[[ Supplied records open ]]

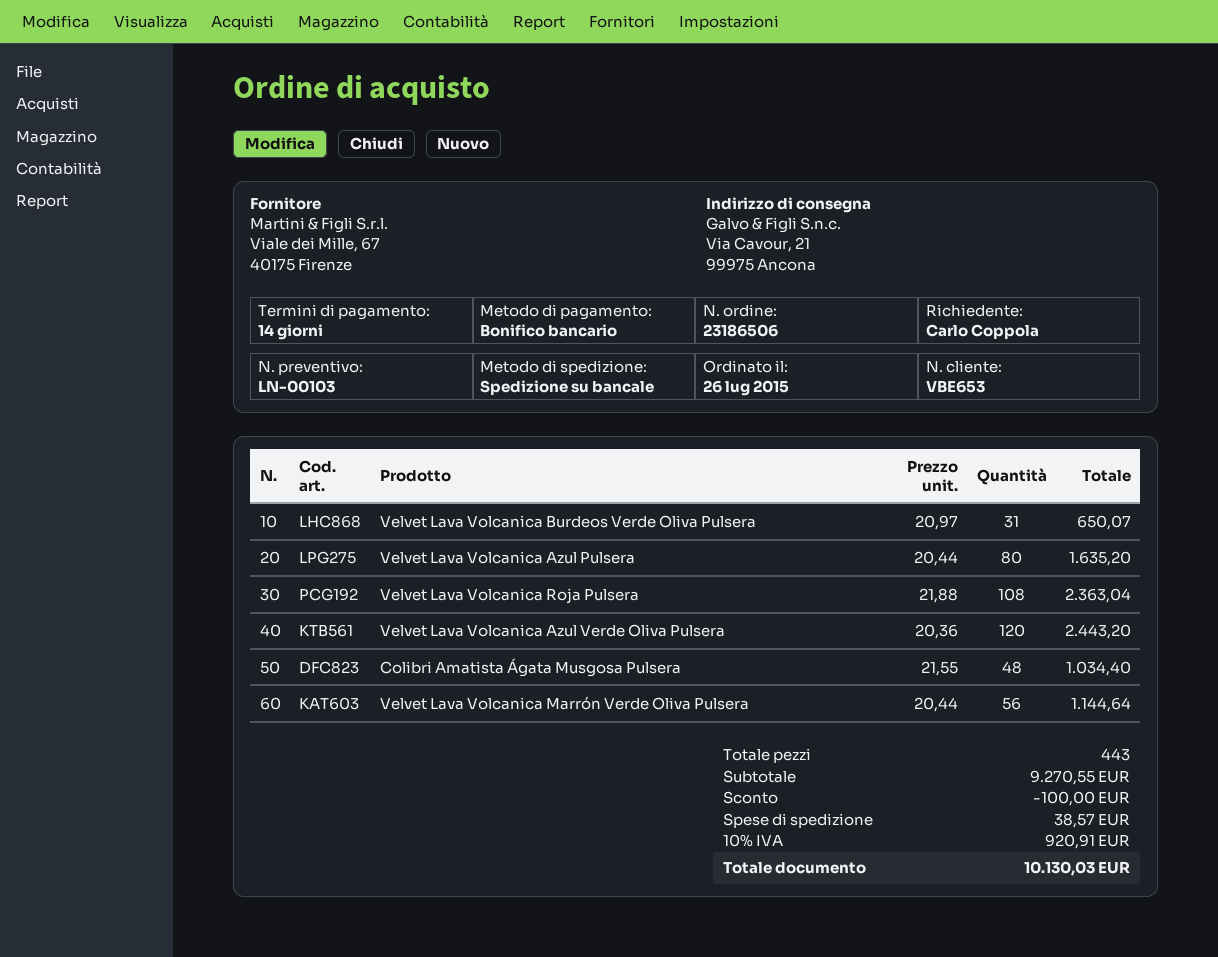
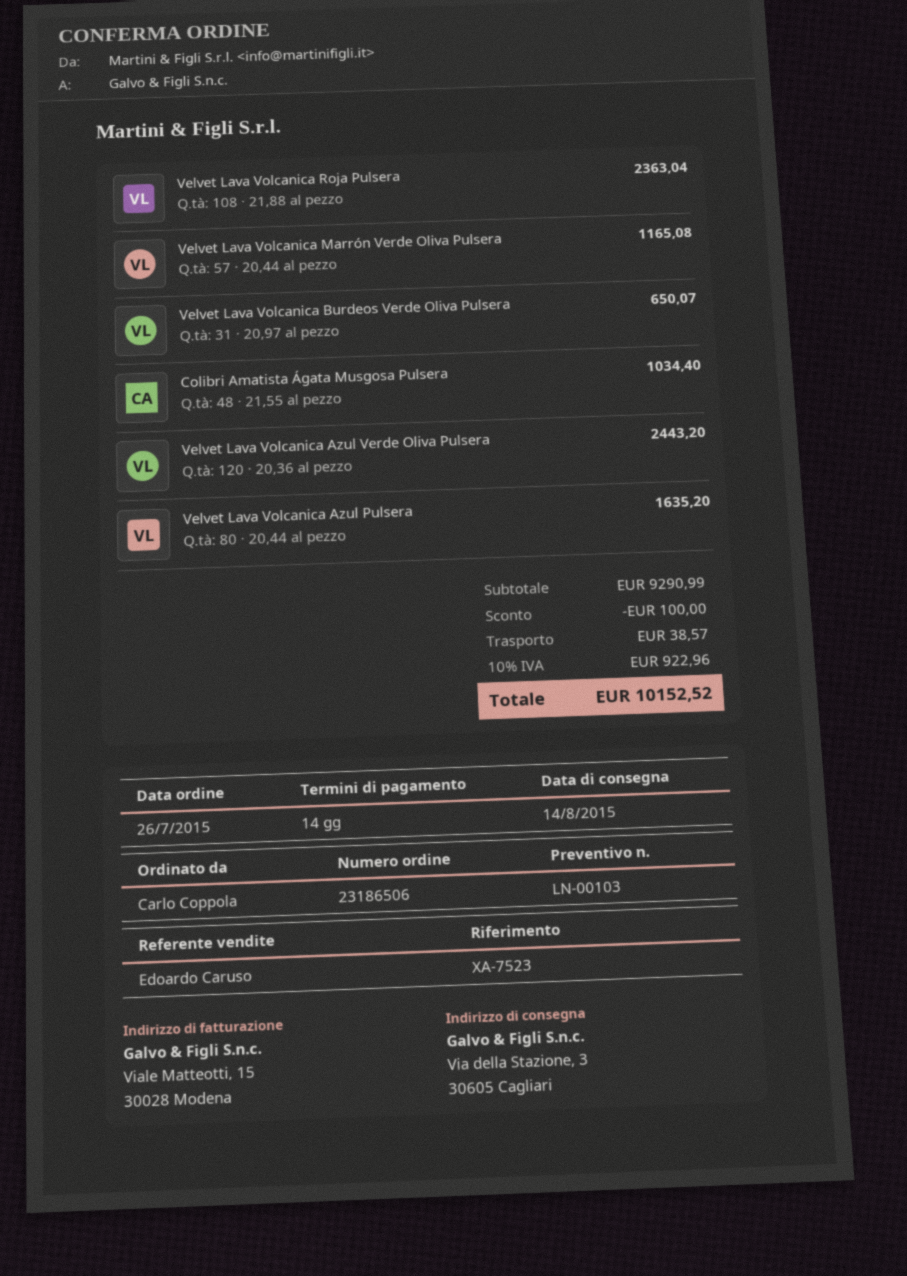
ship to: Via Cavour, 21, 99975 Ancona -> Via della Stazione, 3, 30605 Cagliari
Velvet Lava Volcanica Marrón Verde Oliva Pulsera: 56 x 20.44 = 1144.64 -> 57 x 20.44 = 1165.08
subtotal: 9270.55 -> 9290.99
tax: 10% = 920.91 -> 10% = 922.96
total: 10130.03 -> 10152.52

[[ Supplied records closed ]]

Task details - All of the data above must be printed exactly, minus its pictures.

Response to the task -
ship to: Via Cavour, 21, 99975 Ancona -> Via della Stazione, 3, 30605 Cagliari
Velvet Lava Volcanica Marrón Verde Oliva Pulsera: 56 x 20.44 = 1144.64 -> 57 x 20.44 = 1165.08
subtotal: 9270.55 -> 9290.99
tax: 10% = 920.91 -> 10% = 922.96
total: 10130.03 -> 10152.52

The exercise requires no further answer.